Durante as sessões do comitê da UNESCO, o delegado da Federação Russa, mostrou-se disposto a adotar e propor medidas que ajudariam na solução da fuga de cérebros no globo e em seu próprio país, apresentando essa postura até mesmo em seu DPO (Documento de Posicionamento Oficial), como no trecho: “Nesse ínterim, tal pauta está sujeita a advir em diversos países, posto isso, é preciso que sejam remanejadas as óticas diante essa questão, indo conforme o preceito de proteger a mão de obra da nação russa e as demais presentes no comitê.” Entretanto, para a nossa infelicidade e da população mundial, a delegação começou a manifestar uma incongruência ao não declarar necessidade de suporte em certas decisões anexadas nos documentos.
Visto isso, o excelentíssimo Cape Argus, convidou o delegado para responder a alguns questionamentos durante a coletiva de imprensa.
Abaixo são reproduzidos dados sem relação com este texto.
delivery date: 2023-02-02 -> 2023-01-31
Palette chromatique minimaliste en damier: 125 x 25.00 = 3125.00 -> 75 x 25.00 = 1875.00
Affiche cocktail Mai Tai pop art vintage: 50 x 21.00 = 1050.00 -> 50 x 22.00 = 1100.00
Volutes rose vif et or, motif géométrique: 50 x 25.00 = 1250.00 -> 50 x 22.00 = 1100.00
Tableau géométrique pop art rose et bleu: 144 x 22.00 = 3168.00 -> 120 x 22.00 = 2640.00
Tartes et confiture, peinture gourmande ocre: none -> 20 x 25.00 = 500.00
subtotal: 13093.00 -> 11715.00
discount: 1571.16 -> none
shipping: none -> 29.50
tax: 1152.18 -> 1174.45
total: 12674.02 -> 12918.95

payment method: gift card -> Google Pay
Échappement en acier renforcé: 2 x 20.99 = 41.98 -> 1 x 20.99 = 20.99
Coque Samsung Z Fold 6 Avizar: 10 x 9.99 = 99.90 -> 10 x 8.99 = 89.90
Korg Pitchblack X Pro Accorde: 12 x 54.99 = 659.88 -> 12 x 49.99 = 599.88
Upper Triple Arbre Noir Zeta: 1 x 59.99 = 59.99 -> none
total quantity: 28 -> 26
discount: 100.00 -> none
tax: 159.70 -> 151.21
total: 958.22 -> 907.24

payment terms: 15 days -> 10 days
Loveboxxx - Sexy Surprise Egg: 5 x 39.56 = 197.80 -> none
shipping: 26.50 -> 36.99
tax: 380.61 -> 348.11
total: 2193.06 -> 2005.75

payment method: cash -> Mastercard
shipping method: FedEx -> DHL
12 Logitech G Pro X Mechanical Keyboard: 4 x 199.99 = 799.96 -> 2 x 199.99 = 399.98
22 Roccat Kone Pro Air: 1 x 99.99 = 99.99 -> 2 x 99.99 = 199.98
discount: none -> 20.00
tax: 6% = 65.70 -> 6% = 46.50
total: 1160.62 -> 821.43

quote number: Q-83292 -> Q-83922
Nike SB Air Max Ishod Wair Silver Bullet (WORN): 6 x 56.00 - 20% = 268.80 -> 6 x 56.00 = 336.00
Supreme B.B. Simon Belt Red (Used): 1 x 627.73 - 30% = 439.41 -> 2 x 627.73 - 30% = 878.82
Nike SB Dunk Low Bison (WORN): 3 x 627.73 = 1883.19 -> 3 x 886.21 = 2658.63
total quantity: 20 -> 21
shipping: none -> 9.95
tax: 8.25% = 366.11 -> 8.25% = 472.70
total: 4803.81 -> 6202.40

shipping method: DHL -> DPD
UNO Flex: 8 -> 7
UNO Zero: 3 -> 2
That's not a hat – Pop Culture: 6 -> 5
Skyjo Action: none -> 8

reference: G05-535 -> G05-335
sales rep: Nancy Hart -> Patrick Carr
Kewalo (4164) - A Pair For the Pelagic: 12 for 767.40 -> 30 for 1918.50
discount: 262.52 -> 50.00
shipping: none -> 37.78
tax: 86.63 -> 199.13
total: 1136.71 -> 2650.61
A repórter iniciou com a seguinte pergunta: “Visto que a pandemia gerou intensificação do êxodo intelectual e que a Rússia possui números cada vez maiores de casos de Covid-19, conforme as diversas notícias que circundam o globo, gostaria de saber o motivo pelo qual a sua delegação não aceitou o oferecimento de profissionais da saúde por Cuba em uma das propostas de resolução”. Em resposta, o diplomata foi bastante acurado: “A nação russa tem propriedade dos casos de Covid, da sua crescente, mas também há convicção de que os estados provém de bons profissionais de saúde, a aplicação da vacina está tendo uma remanescente maior, por isso a gente não vê precaução, nem viabilidade de gastar dinheiro em profissionais de saúde vindos de Cuba, visto que estamos lidando com o êxodo intelectual, então estaríamos incitando esse êxodo contratando profissionais de Cuba”.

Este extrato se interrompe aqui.